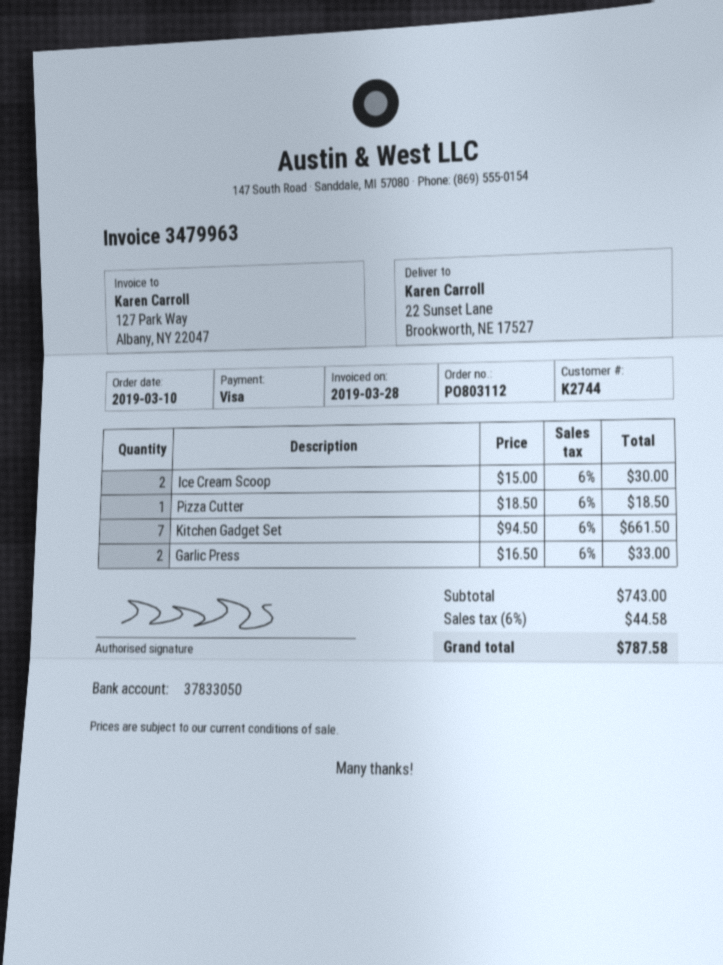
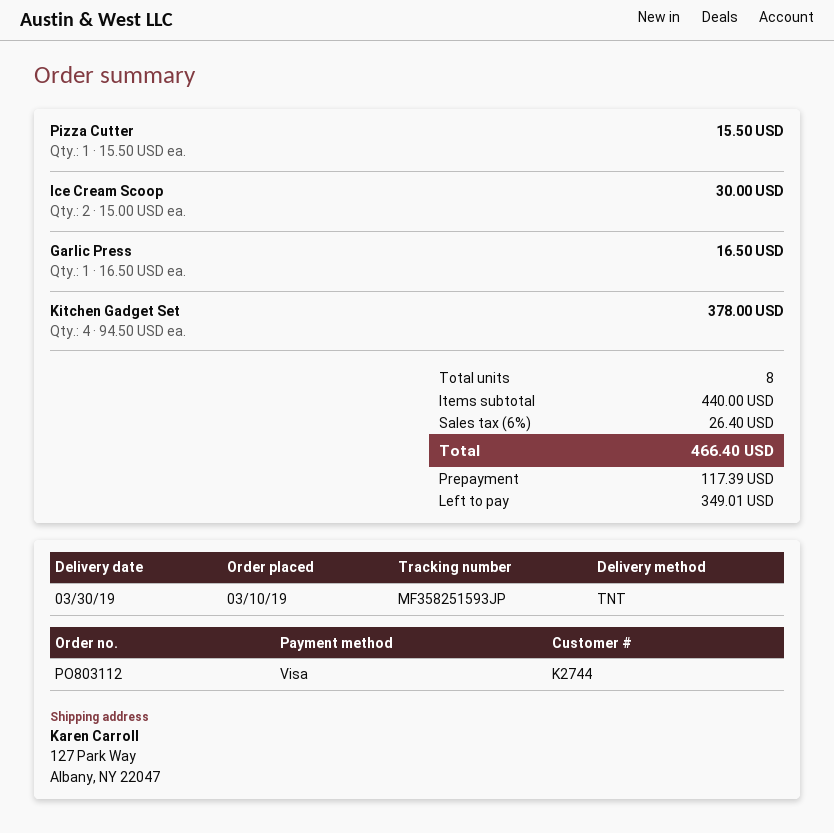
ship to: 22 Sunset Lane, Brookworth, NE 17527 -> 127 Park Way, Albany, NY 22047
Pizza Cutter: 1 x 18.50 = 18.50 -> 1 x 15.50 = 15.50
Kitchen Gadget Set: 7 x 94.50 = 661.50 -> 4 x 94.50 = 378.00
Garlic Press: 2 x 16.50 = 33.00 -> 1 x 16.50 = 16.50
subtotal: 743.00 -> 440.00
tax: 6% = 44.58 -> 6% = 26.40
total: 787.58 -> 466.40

**ASSIGNMENT**
Would you write out the data exactly, with no pictures in the copy?

**WRITTEN REPLY**
ship to: 22 Sunset Lane, Brookworth, NE 17527 -> 127 Park Way, Albany, NY 22047
Pizza Cutter: 1 x 18.50 = 18.50 -> 1 x 15.50 = 15.50
Kitchen Gadget Set: 7 x 94.50 = 661.50 -> 4 x 94.50 = 378.00
Garlic Press: 2 x 16.50 = 33.00 -> 1 x 16.50 = 16.50
subtotal: 743.00 -> 440.00
tax: 6% = 44.58 -> 6% = 26.40
total: 787.58 -> 466.40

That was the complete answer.